My dataset contains the following typos
unique(d$gender)
[1] "k" "kobieta" "M" "K" "m─Ö┼╝czyzna" "21" "m" "M─Ö┼╝czyzna"
> unique(d$age)
[1] 19 NA 21 20 30 32 22 25 29
Actually, rows with 21 for gender and NA for age have been switched and moreover, different naming have been used for gender variable (indeed, all the 'k' heading name corresponds to female 'F' and the heading one with 'm' stand for male 'M'). I've written down this command lines to fix this for gender variable:
> d$gender = ifelse(d$gender == 'K', 'F',
+ ifelse(d$gender =='kobieta', 'F', ifelse(d$gender == 'k', 'F',
+ ifelse(d$gender == "m-Ö++czyzna", 'M',ifelse(d$gender == '21', 'M',
+ ifelse(d$gender == 'm', 'M', ifelse(d$gender == 'M-Ö++czyzna', 'M',
+ ifelse(d$gender == 'M', 'M', 'M'))))))))
>
> unique(d$gender)
[1] "F" "M"
But I don't know how to do he same for age variable, neither if this method could be the right way. Anyone has any suggestions?

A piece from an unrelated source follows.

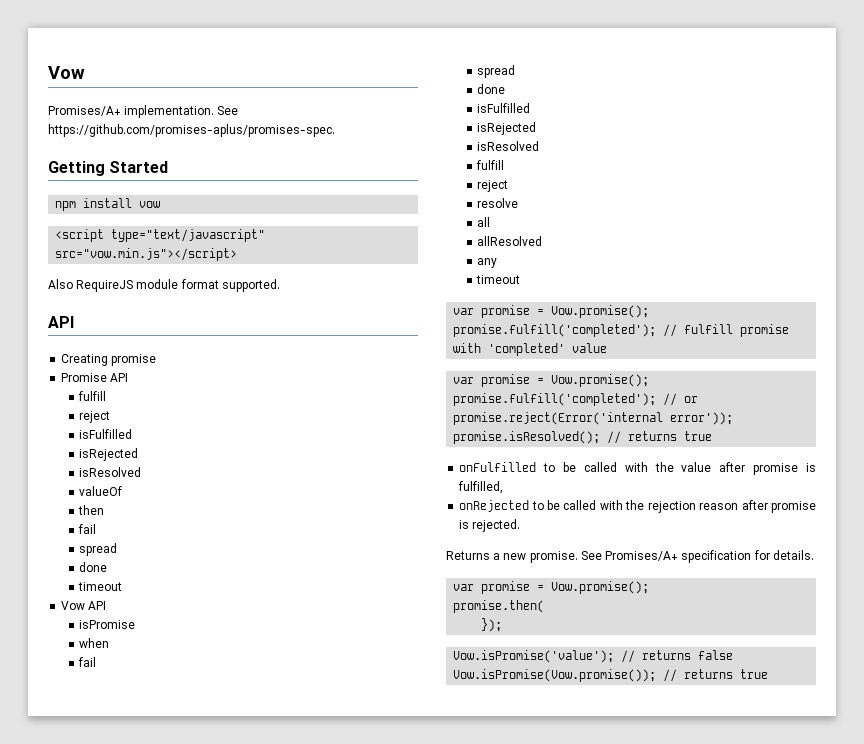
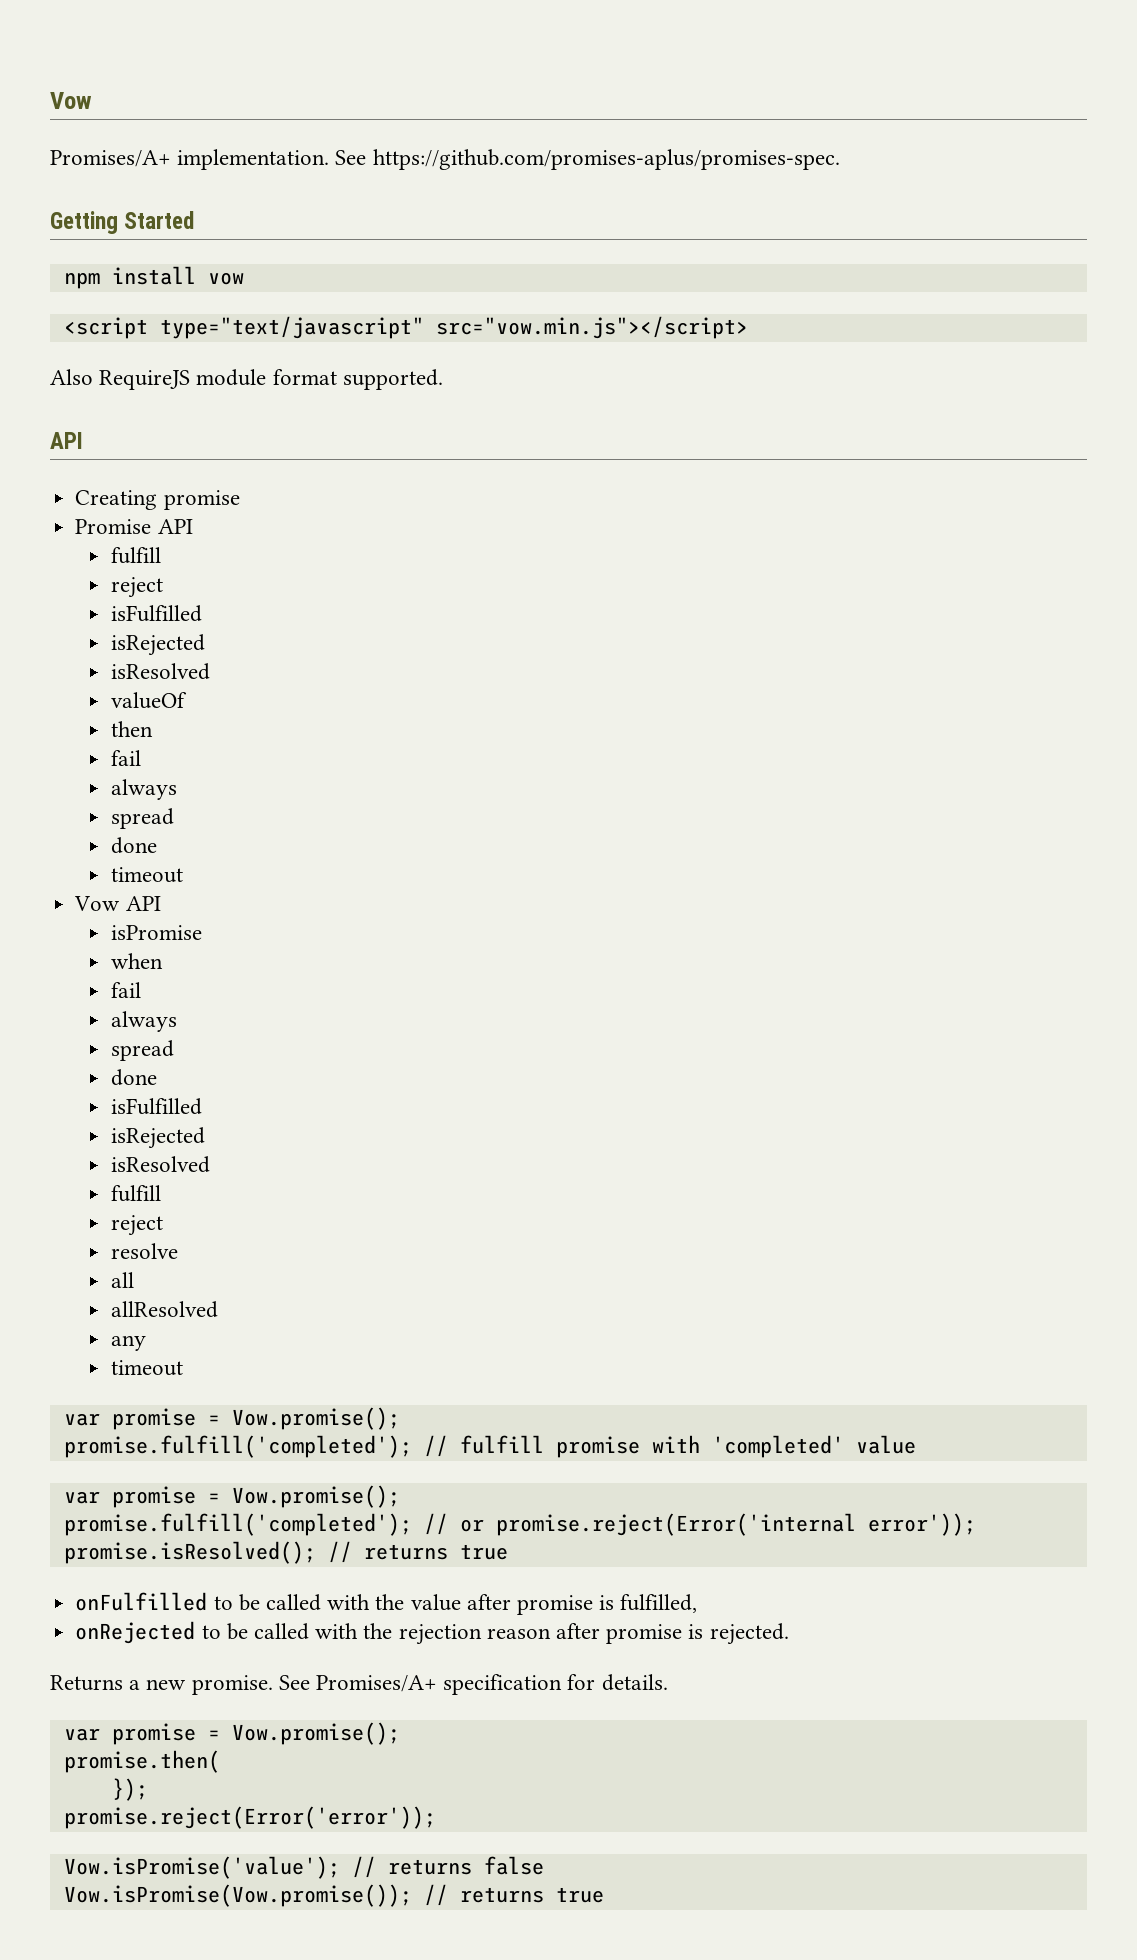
(97, 529) none -> [110,779,177,800] // always
(97, 662) none -> [110,1011,177,1032] // always
(503, 625) none -> [63,1806,436,1829] // promise.reject(Error('error'));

This is the dput() result:
d <- structure(
list(
ID = rep("SS49", 37),
gender = rep("M", 37),
age = rep(37, 37),
vab5 = c(34, 34, 34, 34, 34, 437, 37, 37, 37, 437, 437, 34, 37, 34, 437,
437, 37, 437, 437, 34, 437, 37, 37, 37, 34, 437, 34, 37, 34, 437,
34, 437, 37, 34, 437, 37, 37),
vab3 = factor(rep(1L, 37), labels = c("0", "1")),
besp = c("NO","NO","NO","_","NO","_","NO","NO","NO","_","NO","NO","_",
"NO","NO","_","NO","NO","_","NO","_","_","_","NO","NO","NO","_",
"_","NO","NO","_","NO","NO","NO","NO","NO"),
act = factor(c(1L,1L,1L,2L,1L,2L,1L,1L,1L,2L,1L,1L,2L,1L,1L,2L,1L,1L,2L,
1L,2L,2L,2L,1L,1L,1L,2L,2L,1L,1L,2L,1L,1L,1L,1L,1L),
labels = c("0","1")),
group = c("by","by","by","b","by","b","by","by","by","b","by","by","b",
"by","by","b","by","by","b","by","b","b","b","by","by","by","b",
"b","by","by","b","by","by","by","by","by"),
# Cambiato da qui in poi
response_time = runif(37, 0.2, 1.5), # valori casuali
condition_code = sample(letters[1:5], 37, replace = TRUE),
signal_strength = round(runif(37, 0.4, 1.5), 3),
trial_number = 1:37,
left_dots = sample(45:55, 37, replace = TRUE),
right_dots = sample(45:55, 37, replace = TRUE),
task_type = sample(c("taskA", "taskB", "taskC"), 37, replace = TRUE),
is_correct = factor(sample(c(0, 1), 37, replace = TRUE), labels = c("no", "yes")),
go_nogo = sample(c("go", "nogo"), 37, replace = TRUE),
accuracy = factor(sample(c(0, 1), 37, replace = TRUE), labels = c("low", "high")),
category_code = factor(sample(1:5, 37, replace = TRUE)),
difficulty_level = sample(c("easy", "medium", "hard"), 37, replace = TRUE)
),
row.names = c(NA, -37L),
class = c("tbl_df", "tbl", "data.frame")
)
I don't know which is the problem with the Age. But the ifelse statement can be rewritten in the next way:
If there are no anomalies in the d$gender
field:
d$gender2 = ifelse(tolower(substr(d$gender,1,1)) == "k", "F", "M")
If there are anomalies in the d$gender
field:
d$gender2 = ifelse(tolower(substr(d$gender,1,1)) == "k", "F",
ifelse(tolower(substr(d$gender,1,1)) == "m" | d$gender == "21", "M", "Other")
I think that is a more comfortable method. and you could use some variation like this.
In the case of the Age I don't know what you want to do.